I know it’s hard being all alone and losing the one you love,
I’ve been through the same and I hope, our little moment helped release some pain,
That you share the same excitement and it wasn’t all in vain.
I may have seemed a bit harsh, that I didn’t even care,
But when I’m in a state of awe,
Sometimes my mind shuts down and I can just stop and stare.

Now I’m not saying I can promise you the world,
And I’m not even sure if we still share the same goals.
But one thing I do know is my energy is pure,
It’s attracted to your soul and I will never allow hurt to be something your heart endures.
Negative forces in this world is something out of my control,
But protection from it all will be the ultimate goal.

Now if I can’t have you by my side,
And we remain far apart,
I’ll be forever rooting for you,
Even from afar.
If someone else steps in and puts a smile on your face,
I’ll be the one cheering you on at the end of the race.

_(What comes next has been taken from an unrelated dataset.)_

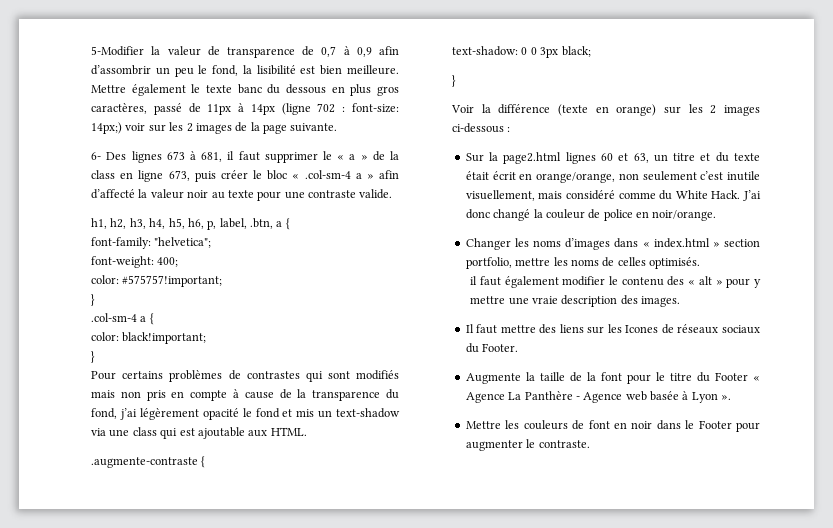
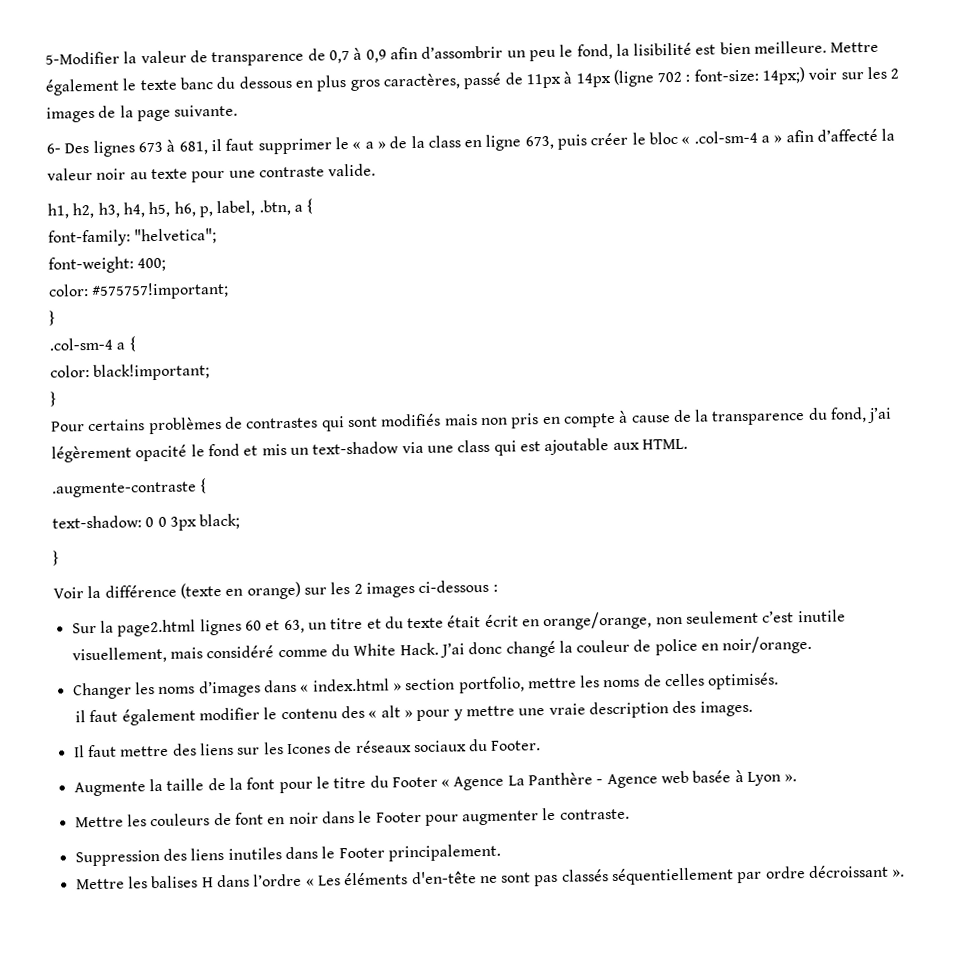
+ Suppression des liens inutiles dans le Footer principalement.
+ Mettre les balises H dans l’ordre « Les éléments d'en-tête ne sont pas classés séquentiellement par ordre décroissant ».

Written By: Matthew Taylor

The Wall

I saw the most beautiful face the other day,
She was high up peaking over a face-brick wall.
I couldn’t reach to shake her hand,
Or understand why she was up there,
But we conversed for hours,
And when she went silent,
I would simply just stare.
Every now and then she’d disappear,
But it seemed like she enjoyed my company,
So I’d wait around for her to return,
Waiting patiently to hear her story.
I’d ask her where she went to,
And broken stories would stumble off her tongue.
I couldn’t tell if she was telling the truth,
I knew I liked her so the inconsistencies stung.
A part of me didn’t care,
Her personality left me in awe.
Another part of me did,
I feel like she needed my help,
A bigger part of me cared.
After some time she eventually leaned over,
I rushed to grab her hand,
But she quickly let go,
Telling me she was more comfortable hanging on the wall,
Somehow I began to understand.

I don’t think she knows how beautiful she is,
Or that I come in peace.
I don’t think she knows how much I care,
And that I’m not a repeat.
I don’t think she knows I want to help,
I’m not here for a midnight treat.
I just want her to know that she’s special to me,
But without her willingness,
This wall I cannot defeat.

 

Written By: Matthew Taylor

Broken Pieces

Since we crossed paths on this lonely road,
I’ve given you my last tissue,
And the similarities between us begin to unfold.
It seems you feel trust is owed,
But your actions make me second guess if your last guy was really the issue.

I continue.
I persist.
I believe in you.
Yet at times I feel that to you I just exist.
In the midst of all the controversy,
In the mist of all the broken stories,
I insist that one day you’ll open up to me.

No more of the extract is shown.